Items from a dataset:

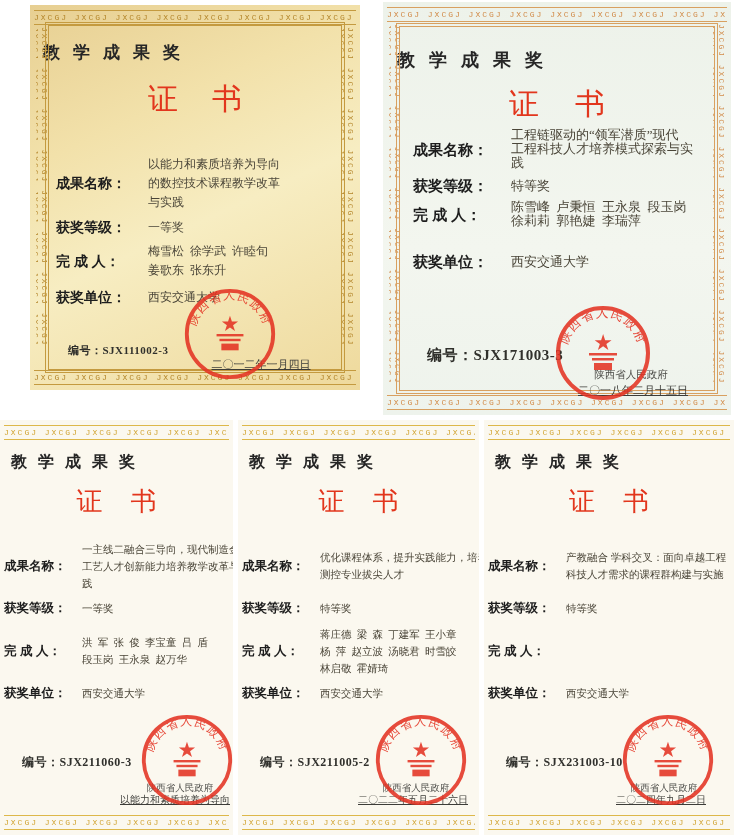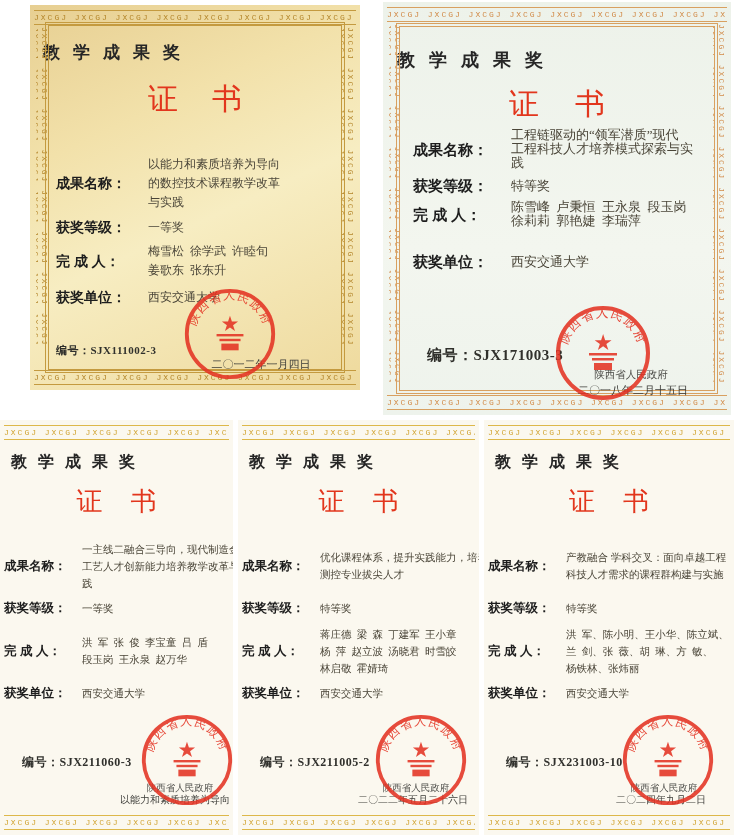--- a/index.html
+++ b/index.html
@@ -62,7 +62,7 @@
   .c1 .lbl { width:92px; font-size:14px; line-height:19px; }
   .c1 .val { font-size:12px; line-height:19px; }
   .c1 .row-name { margin-bottom:6px; } .c1 .row-level { margin-bottom:5px; } .c1 .row-people { margin-bottom:8px; }
-  .c1 .serial { left:26px;  top:338px; font-size:11px; }
+  .c1 .serial { left:38px;  top:338px; font-size:11px; }
   .c1 .date   { left:138px; top:352px; width:186px; font-size:11px; }
   .c1 .seal   { left:152px; top:281px; width:96px; height:96px; }
 

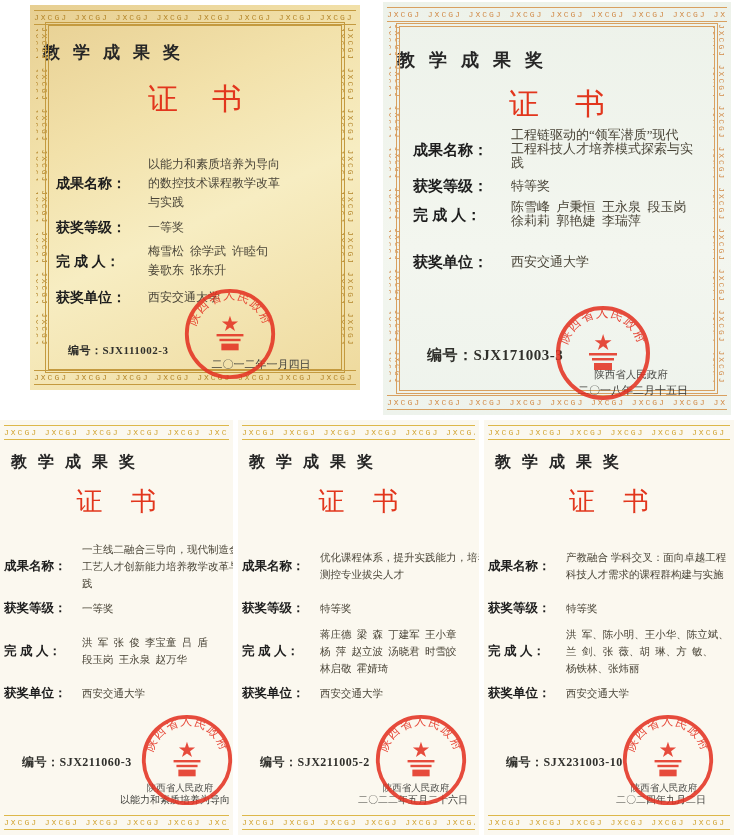--- a/index.html
+++ b/index.html
@@ -50,7 +50,7 @@
   .val { white-space:pre; color:#4a4538; }
   .serial { position:absolute; font-weight:bold; color:#30302c; letter-spacing:0.5px; white-space:nowrap; }
   .issuer { position:absolute; color:#4c4c48; text-align:center; white-space:nowrap; z-index:1; }
-  .date   { position:absolute; color:#3c3c38; text-align:center; white-space:nowrap; z-index:1; }
+  .date   { position:absolute; color:#3c3c38; text-align:center; white-space:nowrap; z-index:1;text-decoration:underline; }
   .seal { position:absolute; z-index:2; opacity:0.87; }
 
   

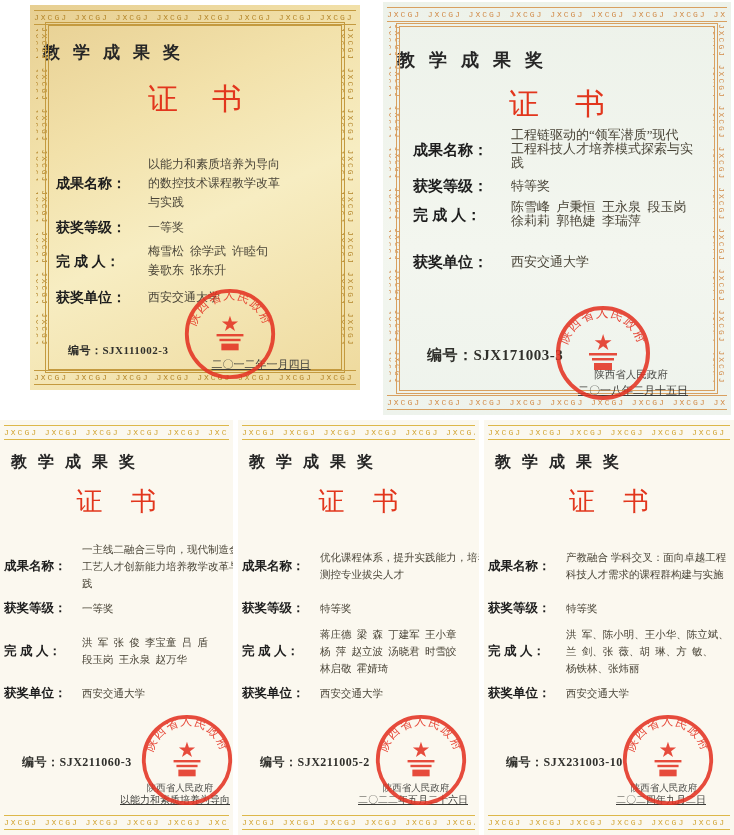--- a/index.html
+++ b/index.html
@@ -300,9 +300,6 @@
     </div>
     <div class="row row-people">
       <span class="lbl">完 成 人：</span>
-      <span class="val">洪  军、陈小明、王小华、陈立斌、
-兰  剑、张  薇、胡  琳、方  敏、
-杨铁林、张炜丽</span>
     </div>
     <div class="row row-unit">
       <span class="lbl">获奖单位：</span>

• What the task asks
Pull every line containing the word "date" out of the entries above.

• Solution to the problem
   .c1 .date   { left:138px; top:352px; width:186px; font-size:11px; }
-  .date   { position:absolute; color:#3c3c38; text-align:center; white-space:nowrap; z-index:1; }
+  .date   { position:absolute; color:#3c3c38; text-align:center; white-space:nowrap; z-index:1;text-decoration:underline; }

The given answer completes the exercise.